License, subject to the terms of a license agreement

Wikipedia page for License
Estimated length of agreement: 25 pages.

  • Feature: SoylentNews PBC does not own the Assets.
  • Feature: SoylentNews PBC owns the rights to use the Assets, subject to the terms of a license agreement.
  • Feature: SoylentNews PBC does not issue stock.
  • Feature: If the license agreement does not include an up-front payment, SoylentNews PBC is not placed into debt.
  • Feature: SoylentNews PBC must meet the obligations of the license agreement or the license is terminated.

General Questions

  • Question:
"The bondholders must be paid their principle, plus interest, on the maturity date, subject to the terms of a subscription agreement."
What limitations, if any, are there on: interest rate, early repayment, and maturity date? At the extreme could we, say, issue a bond which matures in 99 years, with 0.001% APR, but which the board could repay at an earlier date/time so long as it is financially reasonable (i.e. not jump from frying pan into fire). That obviously puts the bondholders in a less-than-ideal position.

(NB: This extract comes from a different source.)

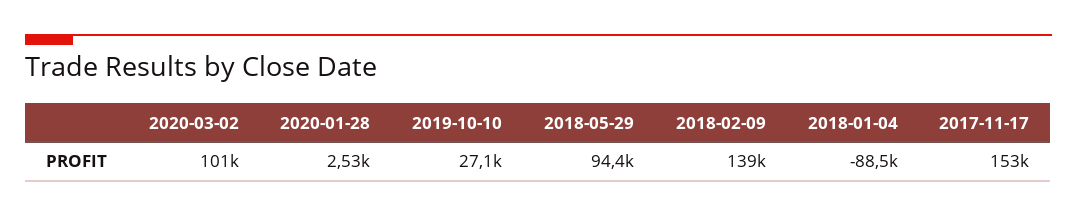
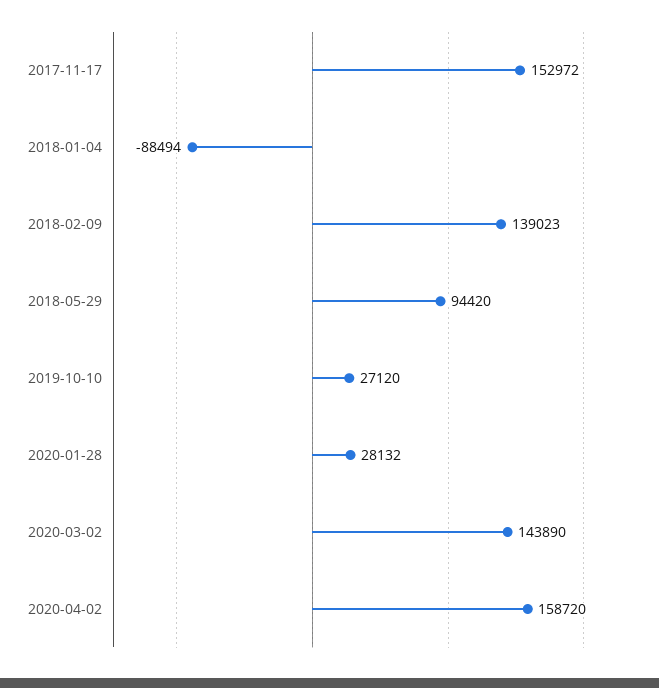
2020-03-02: 101000 -> 143890
2020-01-28: 2530 -> 28132
2020-04-02: none -> 158720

I pose this question not so much as an actual proposal, but to gather information as to our options.
  • Comment:
The maturity date and interest rate that you mentioned would make such a bond effectively a donation. Donating the assets (or issuing bonds) would eliminate the opportunity that we have now to establish the corporation's capital structure, leading to a concentration of power in the Board of Directors. According to our Certificate of Incorporation:
The specific public benefit purpose of the Corporation is to engage in and promote free and open journalism through the production, publication, and community-sourced analysis and discussion of news and original and third-party-sourced works of fact and opinion.

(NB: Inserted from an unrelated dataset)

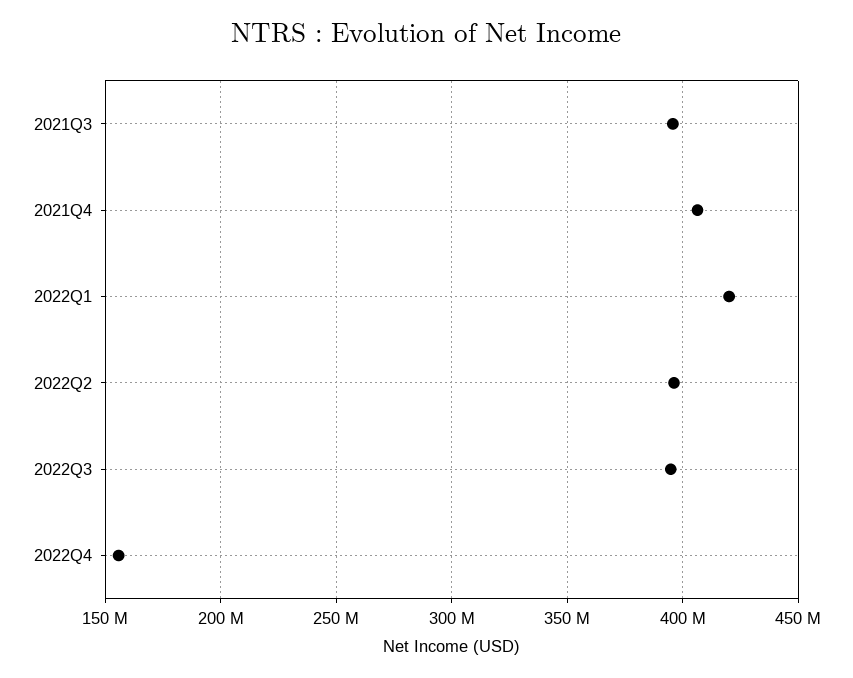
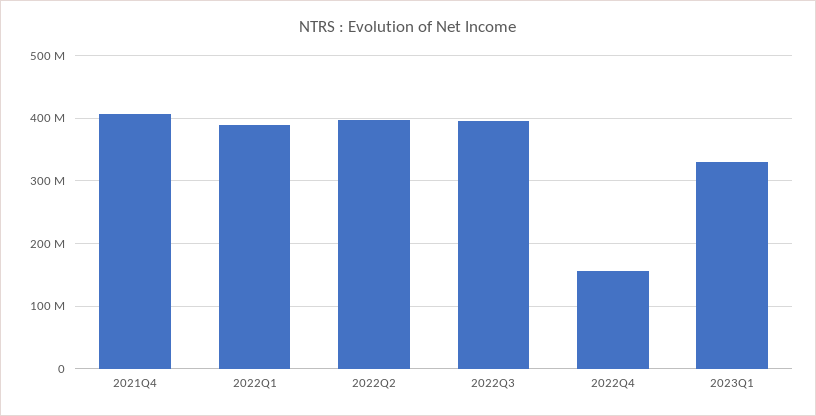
2021Q3: 395000000 -> none
2022Q1: 420000000 -> 390000000
2023Q1: none -> 330000000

Without stockholders, there is no mechanism in place to require the Board of Directors to adhere to this purpose, for example.

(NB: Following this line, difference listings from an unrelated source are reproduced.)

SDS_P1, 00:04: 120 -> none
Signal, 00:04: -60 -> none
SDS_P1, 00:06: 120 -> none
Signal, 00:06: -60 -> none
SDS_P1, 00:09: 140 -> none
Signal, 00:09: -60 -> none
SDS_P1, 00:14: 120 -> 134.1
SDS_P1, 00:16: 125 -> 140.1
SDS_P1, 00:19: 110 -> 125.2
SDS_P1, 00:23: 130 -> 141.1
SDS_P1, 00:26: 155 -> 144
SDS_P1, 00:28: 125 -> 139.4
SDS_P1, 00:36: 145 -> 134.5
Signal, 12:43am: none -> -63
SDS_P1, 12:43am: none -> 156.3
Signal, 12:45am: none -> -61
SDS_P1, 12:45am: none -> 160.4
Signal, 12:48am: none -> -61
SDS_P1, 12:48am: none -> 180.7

The Officers, Directors, and Stockholders are analogous to the executive, legislative, and judicial branches of government, respectively. An effective judiciary comprises a small group of unelected, experienced, even-tempered people who realize that intervening when not absolutely necessary will almost certainly do more harm than good :)
  • Response:
I suspected there were good reasons against it; I appreciate the thoughtful and informative explanation. Will leave here to document this non-useful path.